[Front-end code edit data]
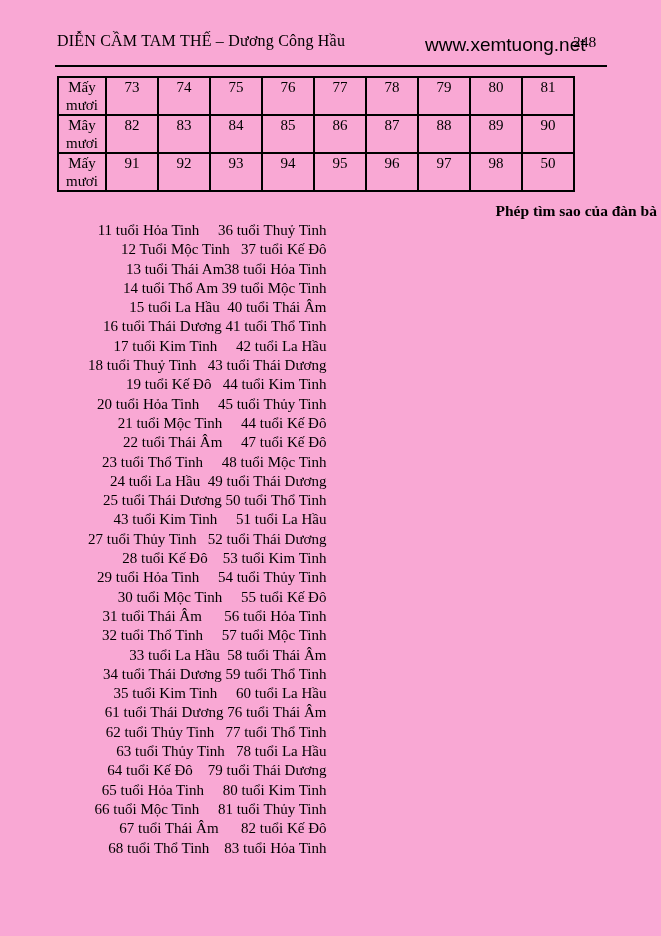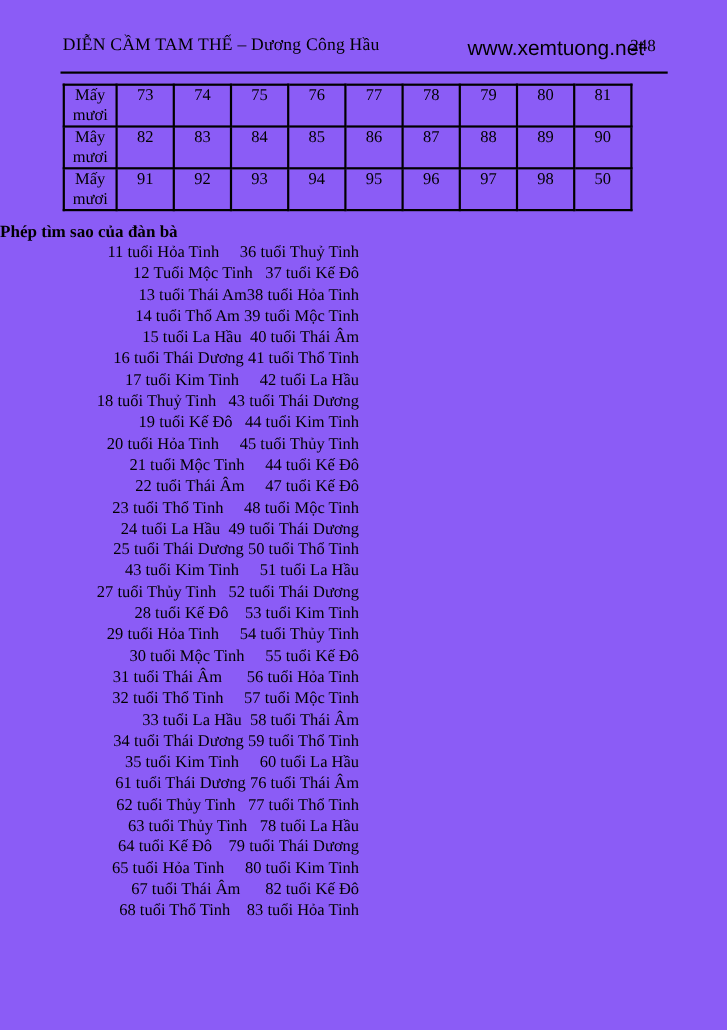--- a/index.html
+++ b/index.html
@@ -7,7 +7,7 @@
     position: relative;
     width: 661px;
     height: 936px;
-    background: #8b5cf6;
+    background: #f9a8d4;
     font-family: "Liberation Serif", serif;
     color: #000000;
     overflow: hidden;

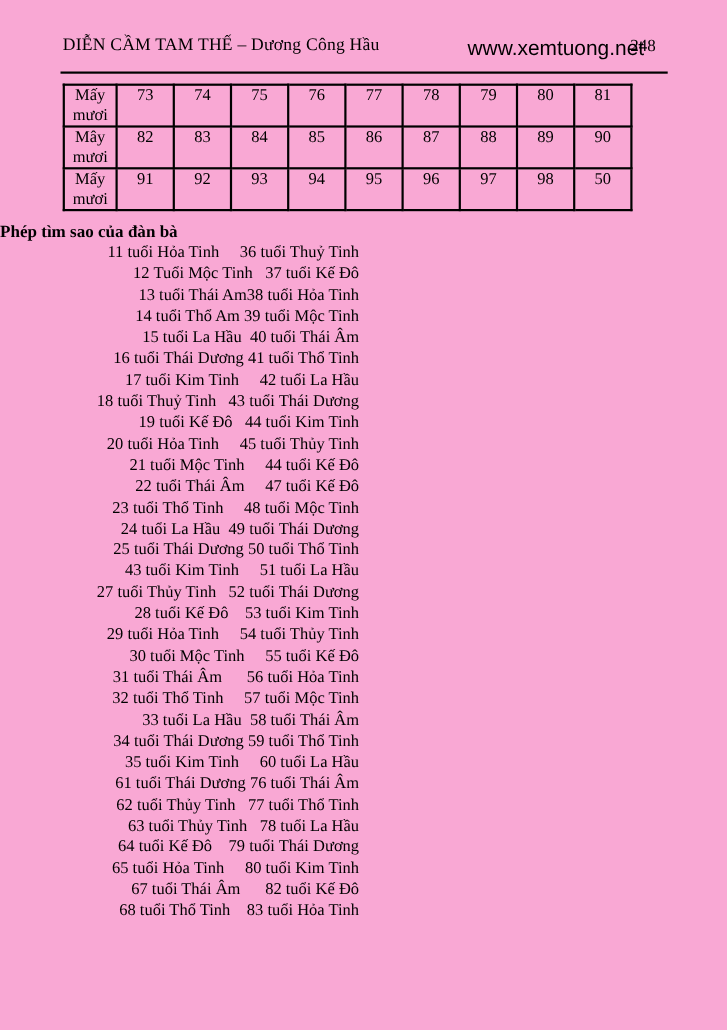--- a/index.html
+++ b/index.html
@@ -60,7 +60,7 @@
     position: absolute;
     left: 0; top: 202px;
     width: 657px;
-    text-align: left;
+    text-align: right;
     font-weight: bold;
     font-size: 15.5px;
   }

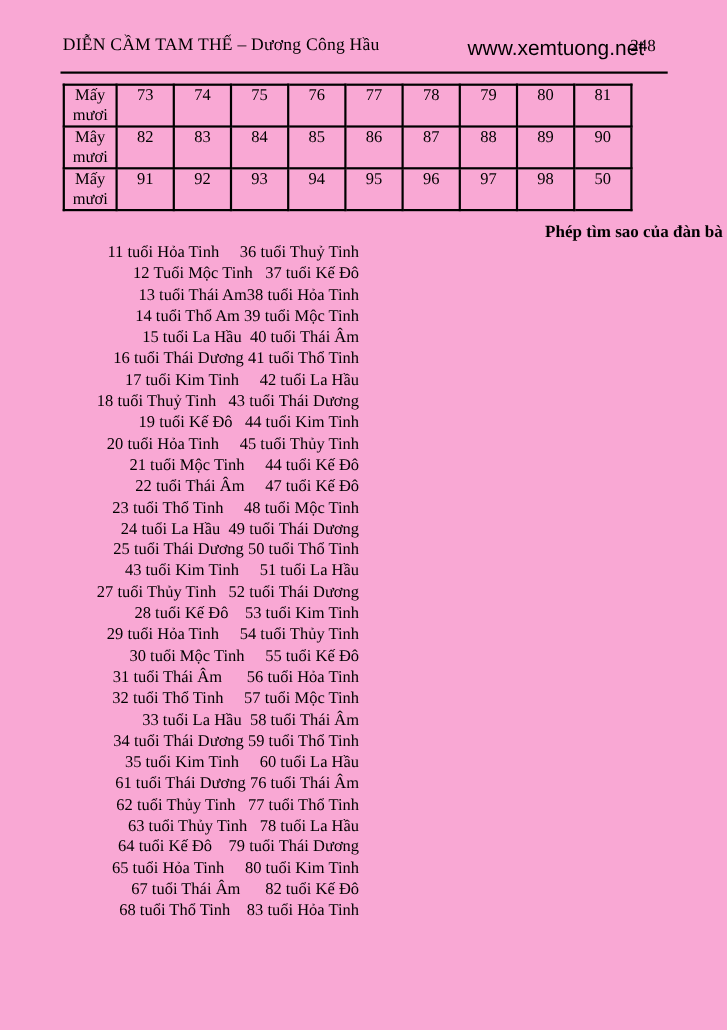--- a/index.html
+++ b/index.html
@@ -160,6 +160,7 @@
       <div class="age-line">63 tuổi Thủy Tinh   78 tuổi La Hầu</div>
       <div class="age-line">64 tuổi Kế Đô    79 tuổi Thái Dương</div>
       <div class="age-line">65 tuổi Hỏa Tinh     80 tuổi Kim Tinh</div>
+      <div class="age-line">66 tuổi Mộc Tinh     81 tuổi Thủy Tinh</div>
       <div class="age-line">67 tuổi Thái Âm      82 tuổi Kế Đô</div>
       <div class="age-line">68 tuổi Thổ Tinh    83 tuổi Hỏa Tinh</div>
     </div>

EXERCISE PROMPT:
Could you print the lines of the records above from the one containing "tuổi Hỏa Tinh</div>" through the last, exactly and with no additions?

TASK ANSWER:
       <div class="age-line">68 tuổi Thổ Tinh    83 tuổi Hỏa Tinh</div>
     </div>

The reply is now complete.